As características mais famosas destes sanguessugas, como a capacidade de se transformarem em morcegos e a luz do sol como fraqueza, não aparecem aqui. Por outro lado, um ponto bastante difundido posteriormente em outras histórias já estava, como a impossibilidade de um vampiro entrar em um lar sem que seja convidado. Este, aliás, um dos mais interessantes se tomarmos essas criaturas como construções arquetípicas do inconsciente coletivo.
(Falando em vampiros, confira também a resenha do clássico de Richard Matheson, Eu Sou a Lenda)
Os vampiros em diferentes culturas
Falando nas diferentes versões que diversos folclores e mitologias apresentaram, a edição da editora Hedra de Carmilla – A Vampira de Karnstein traz um ótimo bônus.

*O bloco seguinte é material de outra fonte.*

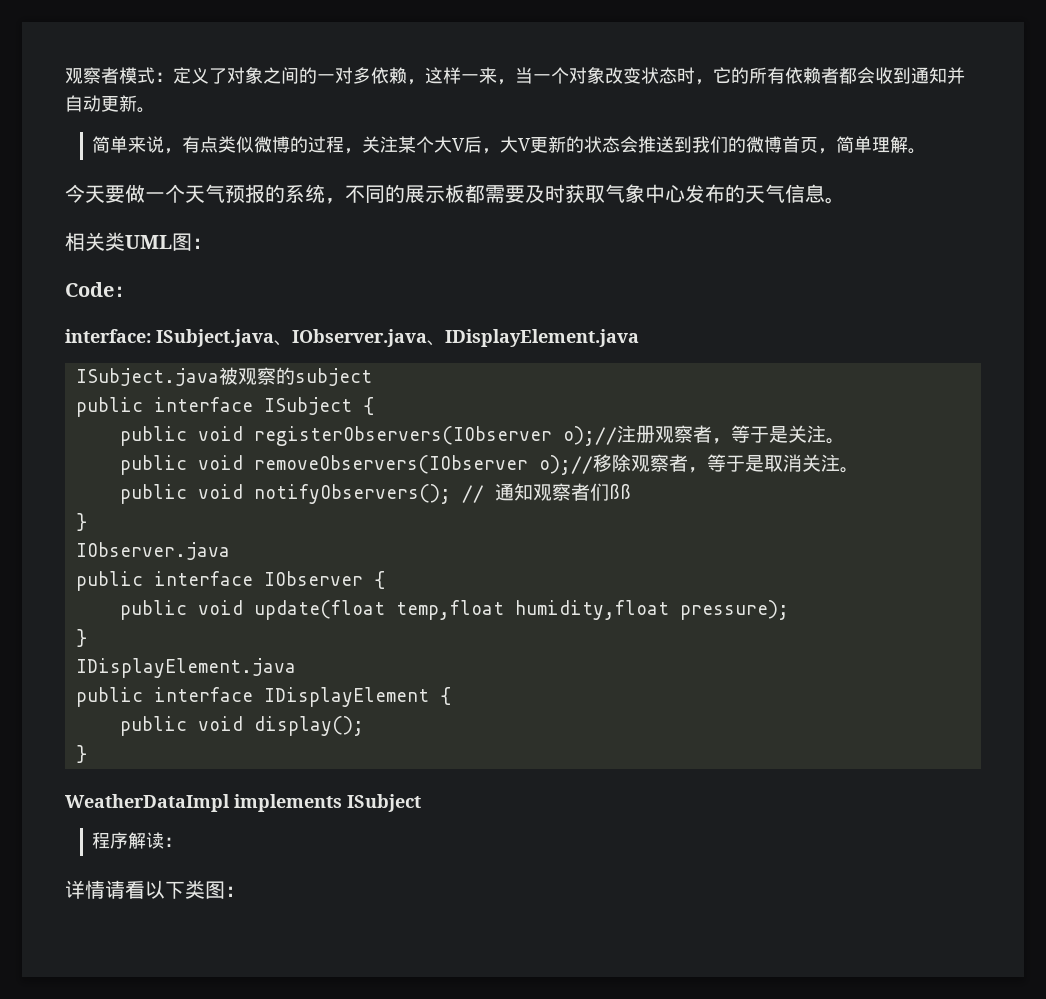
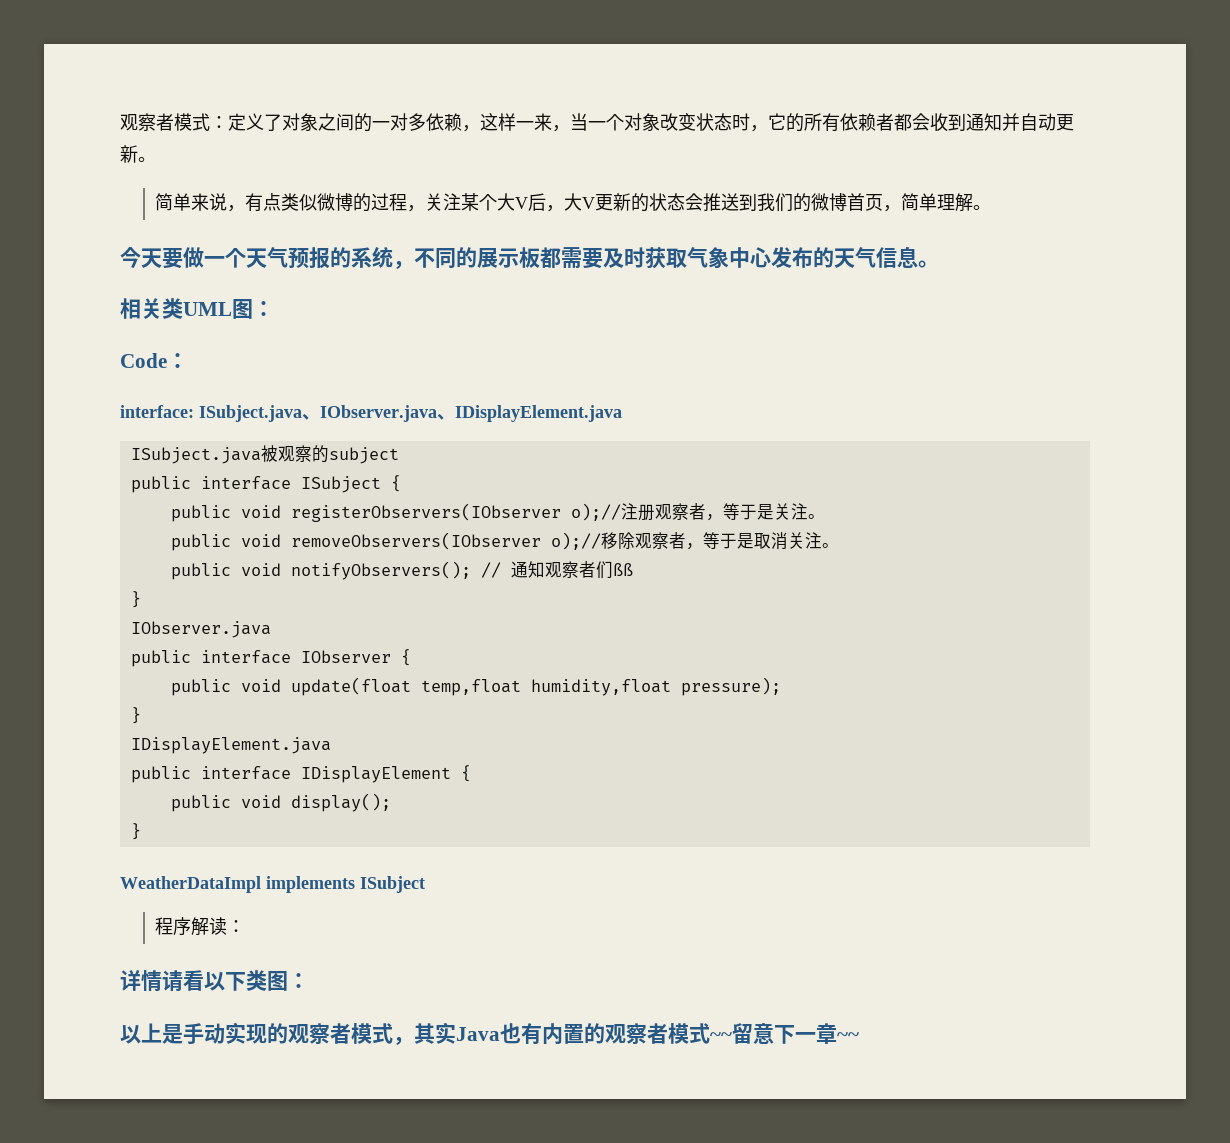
+ 以上是手动实现的观察者模式，其实Java也有内置的观察者模式~~留意下一章~~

O prefácio aborda várias dessas lendas e ainda oferece um excelente ponto de partida para quem quiser se aprofundar no tema. Especula, inclusive, de onde viria essa associação com os morcegos, apesar de antes haver uma relação próxima com gatos.
Como não poderia deixar de ser, o capítulo supostamente excluído do livro de Bram Stoker, O Convidado de Drácula, também é citado no texto introdutório. Considera-se a hipótese de que o tal trecho teria sido realmente criado para funcionar isoladamente. A ideia ganha força pela estrutura narrativa diferente do resto do romance, mas o fato que importa é a semelhança com a novela de Le Fanu, servindo como testemunho da influência de um sobre o outro.
É uma pena que Carmilla – A Vampira de Karnstein seja tão curto. Não é preciso muito mais do que um par de horas para devorar a edição, o que acaba deixando o leitor mais instigado por outras obras do gênero. Leia, procure as versões cinematográficas (como a ousada trilogia da Hammer, iniciada em 1970 com The Vampire Lovers, ou o clássico livremente inspirado no texto, O Vampiro) e pense no quanto a literatura fantástica deve a um trabalho como esse.